- BRIEF:
The word to look for is "serif". Report every line of the entries below that has it.
(RECORDS TO PROCESS begins)
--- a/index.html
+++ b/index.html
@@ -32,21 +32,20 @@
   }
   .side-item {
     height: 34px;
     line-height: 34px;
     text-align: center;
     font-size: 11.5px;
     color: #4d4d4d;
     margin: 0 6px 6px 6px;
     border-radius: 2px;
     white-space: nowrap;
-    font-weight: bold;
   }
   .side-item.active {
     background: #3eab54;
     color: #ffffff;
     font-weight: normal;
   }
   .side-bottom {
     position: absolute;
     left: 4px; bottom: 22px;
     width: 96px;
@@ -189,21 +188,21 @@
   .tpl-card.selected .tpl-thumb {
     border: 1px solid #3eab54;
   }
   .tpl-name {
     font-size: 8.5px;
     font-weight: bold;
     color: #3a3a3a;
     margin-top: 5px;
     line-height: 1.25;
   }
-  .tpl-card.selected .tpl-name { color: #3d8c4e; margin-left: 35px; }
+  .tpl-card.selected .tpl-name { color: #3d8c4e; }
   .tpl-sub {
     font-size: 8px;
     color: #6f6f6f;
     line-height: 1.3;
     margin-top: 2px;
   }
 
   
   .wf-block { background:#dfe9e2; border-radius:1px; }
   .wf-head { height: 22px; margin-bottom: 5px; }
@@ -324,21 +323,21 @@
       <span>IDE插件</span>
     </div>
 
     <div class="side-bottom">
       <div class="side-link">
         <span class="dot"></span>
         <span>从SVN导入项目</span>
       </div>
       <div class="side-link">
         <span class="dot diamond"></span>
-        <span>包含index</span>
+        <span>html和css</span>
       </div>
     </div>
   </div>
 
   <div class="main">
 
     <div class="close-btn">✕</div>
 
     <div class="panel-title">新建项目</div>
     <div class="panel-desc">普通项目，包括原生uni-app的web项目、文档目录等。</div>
(RECORDS TO PROCESS ends)
(RECORDS TO PROCESS begins)
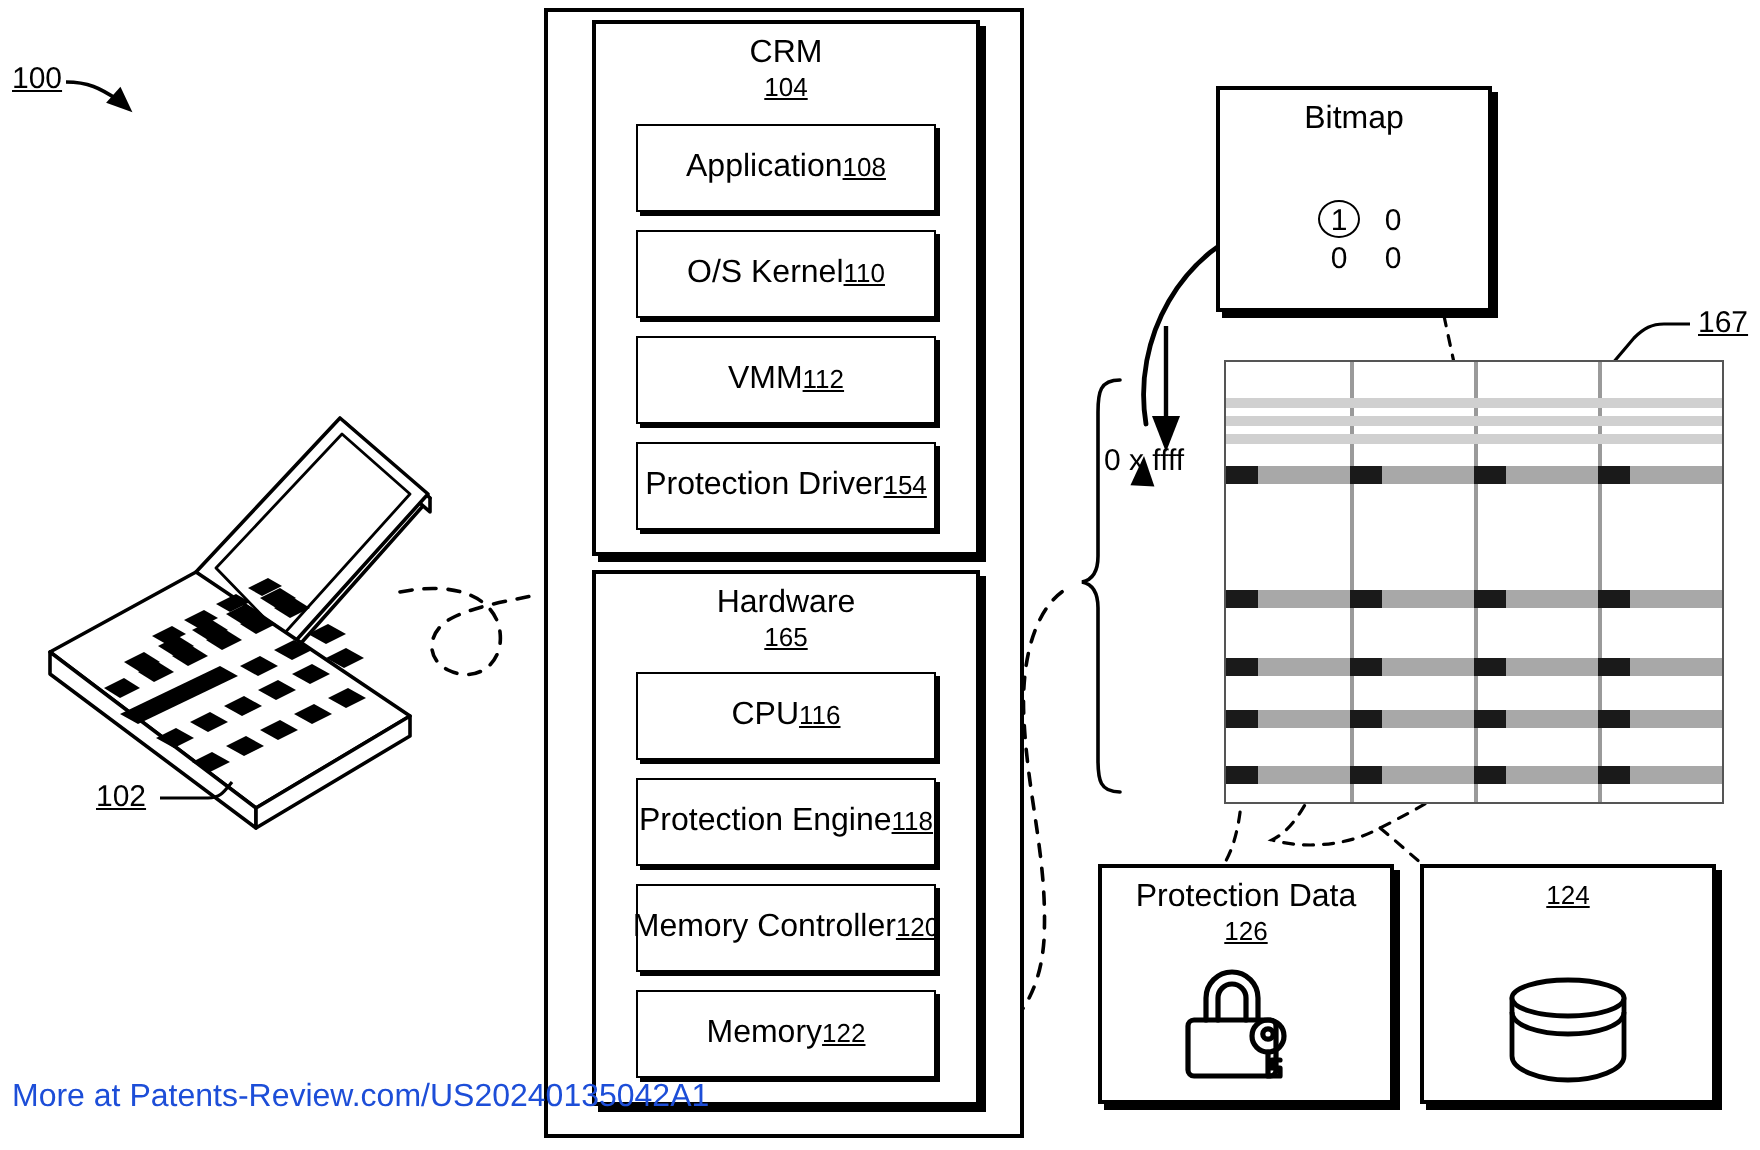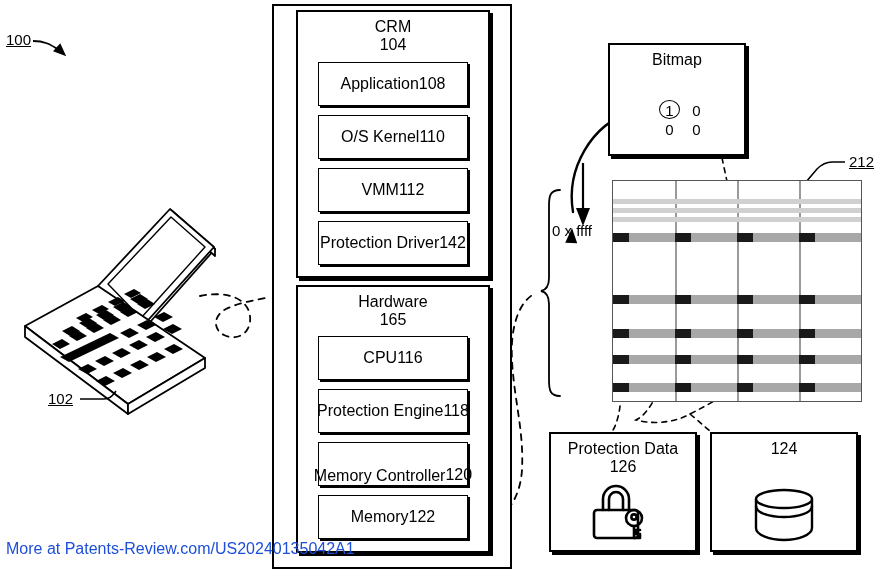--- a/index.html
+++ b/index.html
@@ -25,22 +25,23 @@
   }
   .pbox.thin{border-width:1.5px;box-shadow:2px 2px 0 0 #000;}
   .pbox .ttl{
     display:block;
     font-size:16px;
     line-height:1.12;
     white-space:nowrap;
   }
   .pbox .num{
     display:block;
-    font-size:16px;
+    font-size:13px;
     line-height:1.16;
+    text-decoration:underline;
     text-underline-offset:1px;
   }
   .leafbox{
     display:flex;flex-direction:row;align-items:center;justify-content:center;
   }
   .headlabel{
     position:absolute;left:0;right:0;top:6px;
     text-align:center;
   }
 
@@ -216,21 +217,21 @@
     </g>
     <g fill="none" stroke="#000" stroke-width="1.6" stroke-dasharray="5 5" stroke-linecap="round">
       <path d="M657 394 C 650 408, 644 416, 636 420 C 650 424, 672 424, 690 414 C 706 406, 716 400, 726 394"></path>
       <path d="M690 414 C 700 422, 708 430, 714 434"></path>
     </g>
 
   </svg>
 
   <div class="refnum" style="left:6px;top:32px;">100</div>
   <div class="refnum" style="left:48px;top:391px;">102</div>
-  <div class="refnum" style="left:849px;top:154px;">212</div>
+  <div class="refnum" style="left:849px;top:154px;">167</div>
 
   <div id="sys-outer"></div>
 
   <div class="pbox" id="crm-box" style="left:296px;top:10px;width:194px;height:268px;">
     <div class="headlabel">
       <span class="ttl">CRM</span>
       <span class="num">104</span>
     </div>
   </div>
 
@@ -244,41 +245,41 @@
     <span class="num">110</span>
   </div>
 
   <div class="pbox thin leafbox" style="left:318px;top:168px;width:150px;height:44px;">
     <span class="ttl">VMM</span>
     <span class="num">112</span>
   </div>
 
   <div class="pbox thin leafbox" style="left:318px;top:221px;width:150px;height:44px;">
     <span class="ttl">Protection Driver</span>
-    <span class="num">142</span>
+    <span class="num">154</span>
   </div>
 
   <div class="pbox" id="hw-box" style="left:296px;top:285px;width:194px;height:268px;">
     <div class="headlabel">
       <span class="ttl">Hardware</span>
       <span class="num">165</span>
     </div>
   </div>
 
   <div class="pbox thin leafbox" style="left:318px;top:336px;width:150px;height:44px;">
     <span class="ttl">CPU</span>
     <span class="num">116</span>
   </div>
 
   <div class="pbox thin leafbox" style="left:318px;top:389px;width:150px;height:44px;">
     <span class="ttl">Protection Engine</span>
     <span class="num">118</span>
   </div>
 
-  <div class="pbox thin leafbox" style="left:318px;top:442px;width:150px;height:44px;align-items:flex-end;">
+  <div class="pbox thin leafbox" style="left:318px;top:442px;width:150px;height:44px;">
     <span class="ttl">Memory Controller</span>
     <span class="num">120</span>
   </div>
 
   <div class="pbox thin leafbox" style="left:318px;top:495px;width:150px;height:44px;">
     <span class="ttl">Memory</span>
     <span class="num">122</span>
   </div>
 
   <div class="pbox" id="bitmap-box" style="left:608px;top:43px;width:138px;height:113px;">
(RECORDS TO PROCESS ends)
(RECORDS TO PROCESS begins)
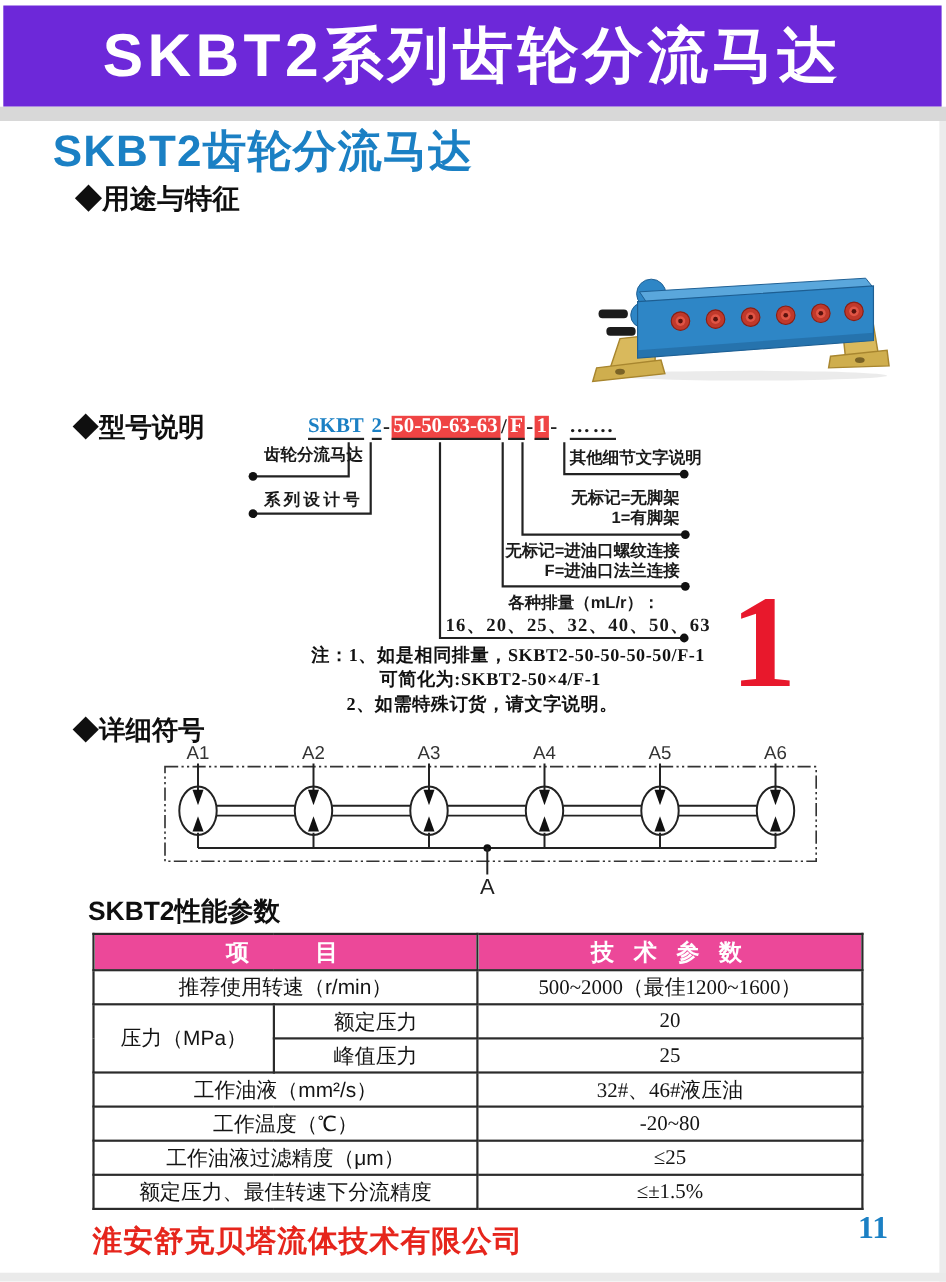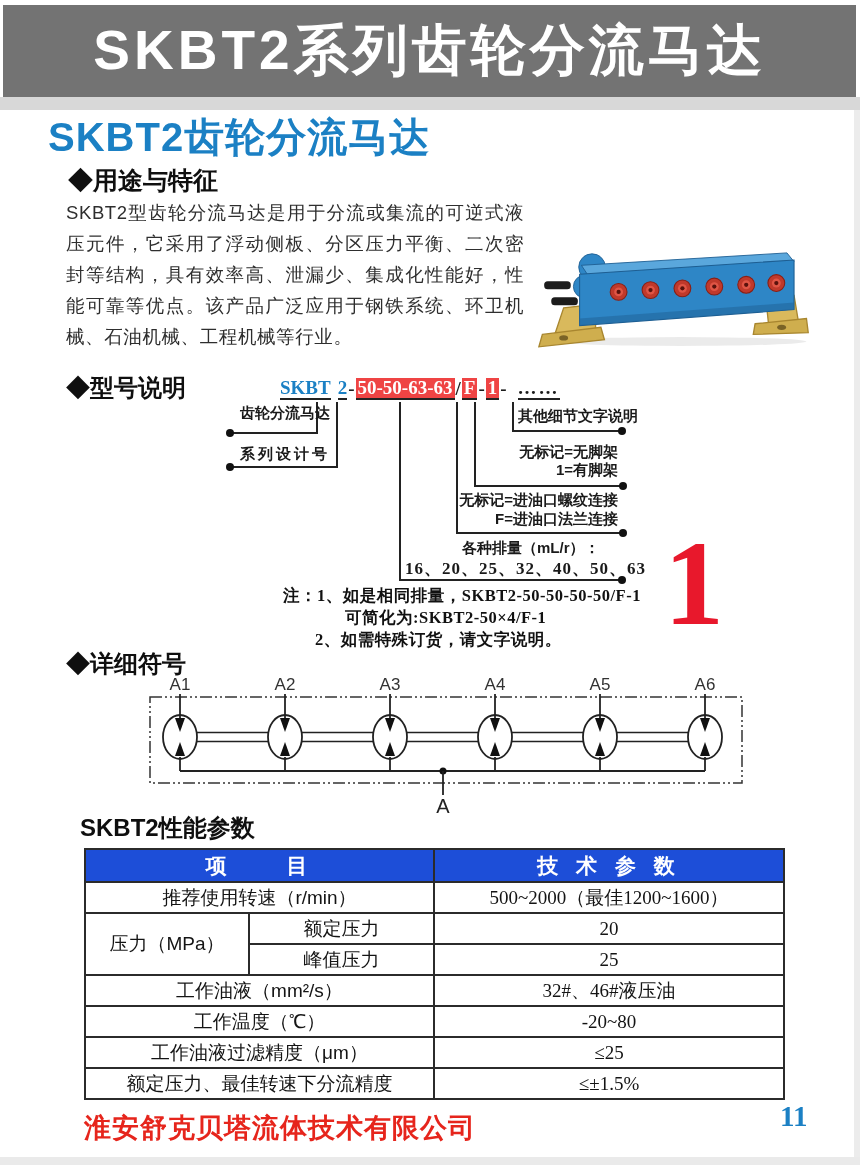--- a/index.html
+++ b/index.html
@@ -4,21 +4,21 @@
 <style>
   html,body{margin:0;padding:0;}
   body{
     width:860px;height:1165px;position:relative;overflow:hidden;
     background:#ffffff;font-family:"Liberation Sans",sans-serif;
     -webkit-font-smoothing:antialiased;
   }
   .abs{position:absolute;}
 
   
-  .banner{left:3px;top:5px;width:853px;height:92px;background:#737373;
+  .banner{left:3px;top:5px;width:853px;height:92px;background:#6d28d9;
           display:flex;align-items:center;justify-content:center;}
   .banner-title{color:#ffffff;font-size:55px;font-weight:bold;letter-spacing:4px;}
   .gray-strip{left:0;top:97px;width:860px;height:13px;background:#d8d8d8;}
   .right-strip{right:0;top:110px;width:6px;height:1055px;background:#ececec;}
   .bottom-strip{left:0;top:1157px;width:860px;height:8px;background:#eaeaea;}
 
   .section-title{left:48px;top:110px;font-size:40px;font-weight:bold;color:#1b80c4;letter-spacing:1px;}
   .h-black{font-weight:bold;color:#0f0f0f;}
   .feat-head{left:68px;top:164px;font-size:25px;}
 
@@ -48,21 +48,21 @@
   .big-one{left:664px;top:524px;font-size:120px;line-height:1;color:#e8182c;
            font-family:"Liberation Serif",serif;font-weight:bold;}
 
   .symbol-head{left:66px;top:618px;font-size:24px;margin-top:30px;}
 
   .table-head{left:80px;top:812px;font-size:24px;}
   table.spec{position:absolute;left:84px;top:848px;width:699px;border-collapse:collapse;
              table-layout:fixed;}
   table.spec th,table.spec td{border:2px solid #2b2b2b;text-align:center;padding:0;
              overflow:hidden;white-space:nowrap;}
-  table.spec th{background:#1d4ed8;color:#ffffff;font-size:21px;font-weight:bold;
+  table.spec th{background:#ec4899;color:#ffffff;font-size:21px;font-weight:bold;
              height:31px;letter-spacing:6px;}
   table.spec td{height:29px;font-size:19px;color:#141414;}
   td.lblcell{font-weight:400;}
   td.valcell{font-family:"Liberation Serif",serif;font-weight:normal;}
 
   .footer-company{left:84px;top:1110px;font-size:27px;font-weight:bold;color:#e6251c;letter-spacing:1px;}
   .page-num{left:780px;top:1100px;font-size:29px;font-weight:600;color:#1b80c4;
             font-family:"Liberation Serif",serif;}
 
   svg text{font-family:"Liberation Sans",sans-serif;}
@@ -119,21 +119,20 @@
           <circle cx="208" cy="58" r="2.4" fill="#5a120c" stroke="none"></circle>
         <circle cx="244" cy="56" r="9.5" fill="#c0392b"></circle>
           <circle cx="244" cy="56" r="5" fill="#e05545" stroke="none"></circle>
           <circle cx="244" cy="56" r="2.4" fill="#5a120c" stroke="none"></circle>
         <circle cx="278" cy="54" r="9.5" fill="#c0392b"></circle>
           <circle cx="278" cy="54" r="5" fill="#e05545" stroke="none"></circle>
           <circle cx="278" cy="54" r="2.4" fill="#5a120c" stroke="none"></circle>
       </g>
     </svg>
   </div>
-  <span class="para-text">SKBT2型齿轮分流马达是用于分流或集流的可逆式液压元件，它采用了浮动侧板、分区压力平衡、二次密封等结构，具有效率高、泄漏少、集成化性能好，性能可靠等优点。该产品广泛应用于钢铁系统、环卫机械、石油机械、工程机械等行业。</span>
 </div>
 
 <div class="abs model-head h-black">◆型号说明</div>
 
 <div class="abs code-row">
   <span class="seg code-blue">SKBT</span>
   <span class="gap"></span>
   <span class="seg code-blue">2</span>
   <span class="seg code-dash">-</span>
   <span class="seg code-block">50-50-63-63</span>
(RECORDS TO PROCESS ends)
- RESPONSE:
     background:#ffffff;font-family:"Liberation Sans",sans-serif;
            font-family:"Liberation Serif",serif;font-weight:bold;}
   td.valcell{font-family:"Liberation Serif",serif;font-weight:normal;}
             font-family:"Liberation Serif",serif;}
   svg text{font-family:"Liberation Sans",sans-serif;}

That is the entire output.